RADARBANDUNG.id, JAKARTA – Senior Manager Air Craft Garuda Satyo Adi Swandhono (SAS) pemesan Harley Davidson dan sepeda mahal Brompton yang diselundupkan lewat pesawat baru Garuda GA 9721 tipe air bus A330900, ternyata tidak mempunyai hobi motor gede.

Hal ini dituturkan oleh Menteri Keuangan Sri Mulyani. Sri pun menaruh curiga kepada SAS yang membeli motor gede senilai Rp 800 juta dan sepeda Brompton senilai Rp 60juta.

“Kami cek SAS hobi motor dan kita ketahui dia tidak pernah punya hobi motor,” kata Sri kepada wartawan, Kamis (5/12).

Sri menduga ada hubungan inisiatif membeli dan membawa motor tersebut ke Indonesia melalui SAS.

Pasalnya, SAS memiliki utang di bank senilai Rp 300juta untuk merenovasi rumah. Kemudian, lanjut Sri, dalam catatan keuangannya SAS telah mengirim uang kepada istrinya Rp 50 juta sebanyak tiga kali.
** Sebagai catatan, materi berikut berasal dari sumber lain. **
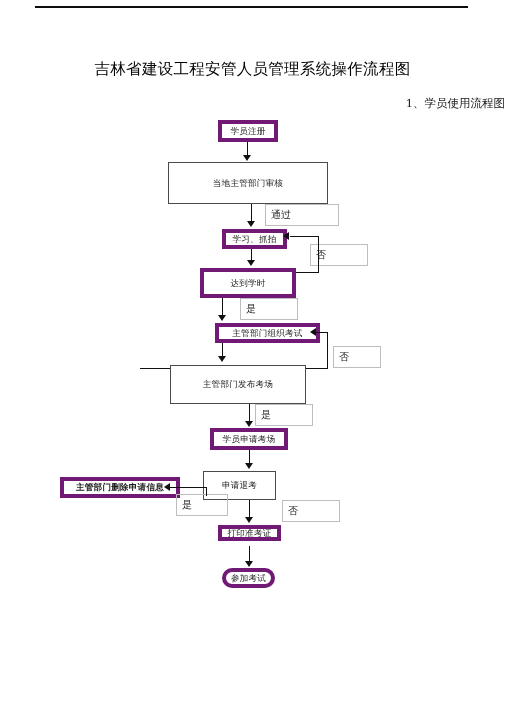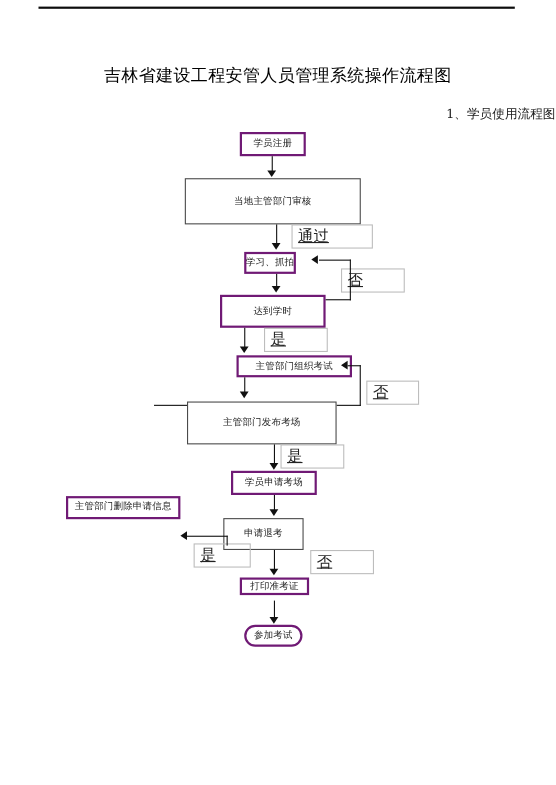"学员注册" .node { border: 2px solid #701a75 -> 4px solid #701a75 }
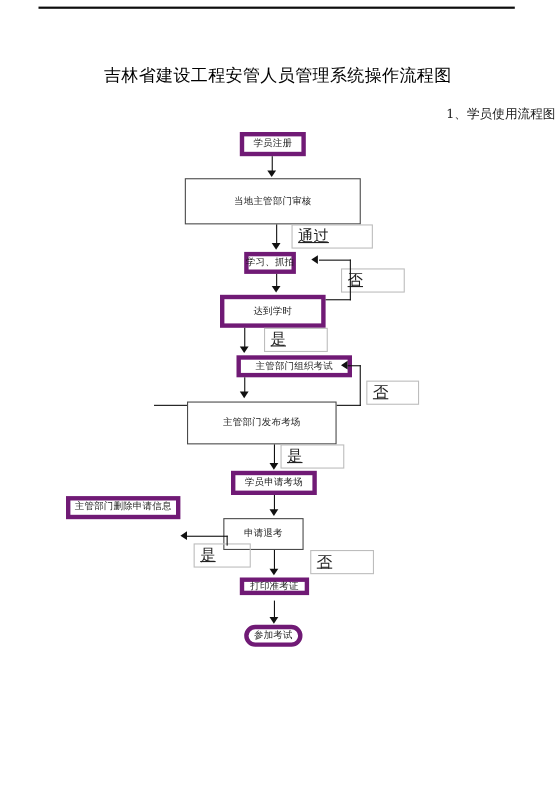"通过" .lbl-box { font-size: 14px -> 10px; text-decoration: underline -> none }
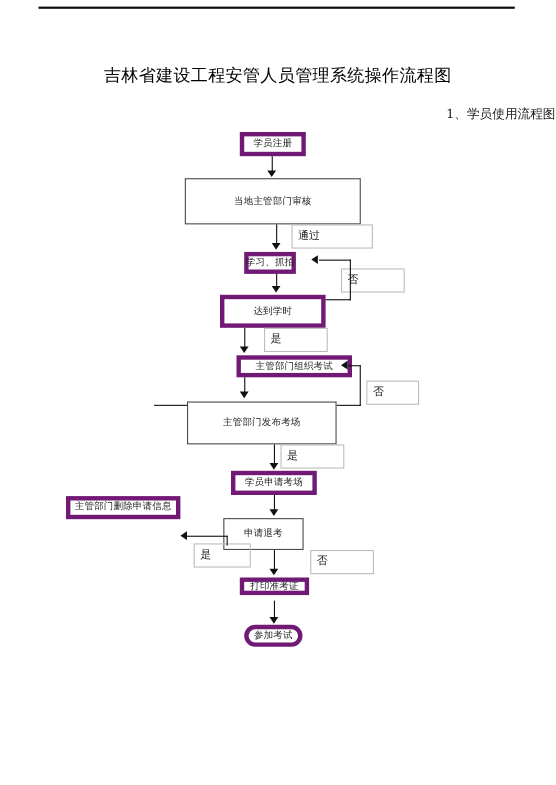"学习、抓拍" div.node { width: 47px -> 65px }
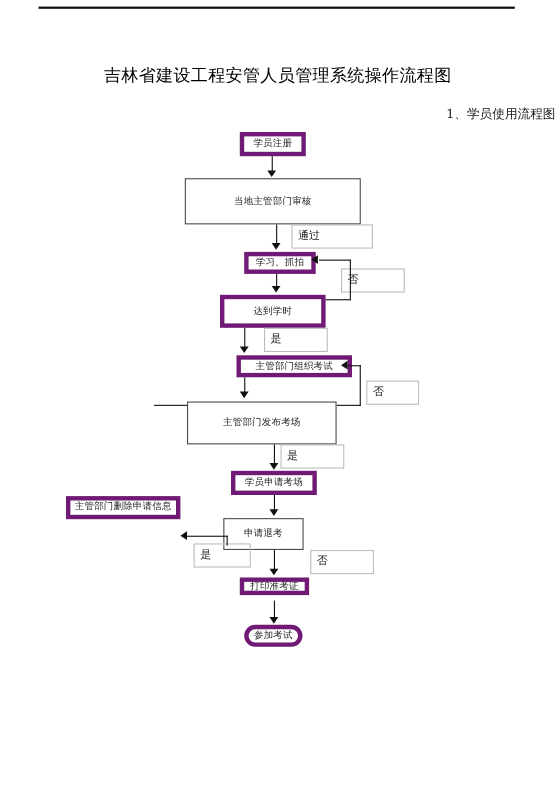"主管部门删除申请信息" div.node { font-weight: none -> bold; top: 451px -> 477px; width: 104px -> 120px }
Oleh karena itu, Sri Mulyani dan Menteri BUMN Erick Thohir memproses SAS untuk mengonfirmasi secara detil apakah dia pemilik sebenarnya atau bukan.

“Kami dalam proses melakukan penyelidikan motif awal apakah betul SAS memiliki atau atas nama pihak lainnya,” pungkasnya.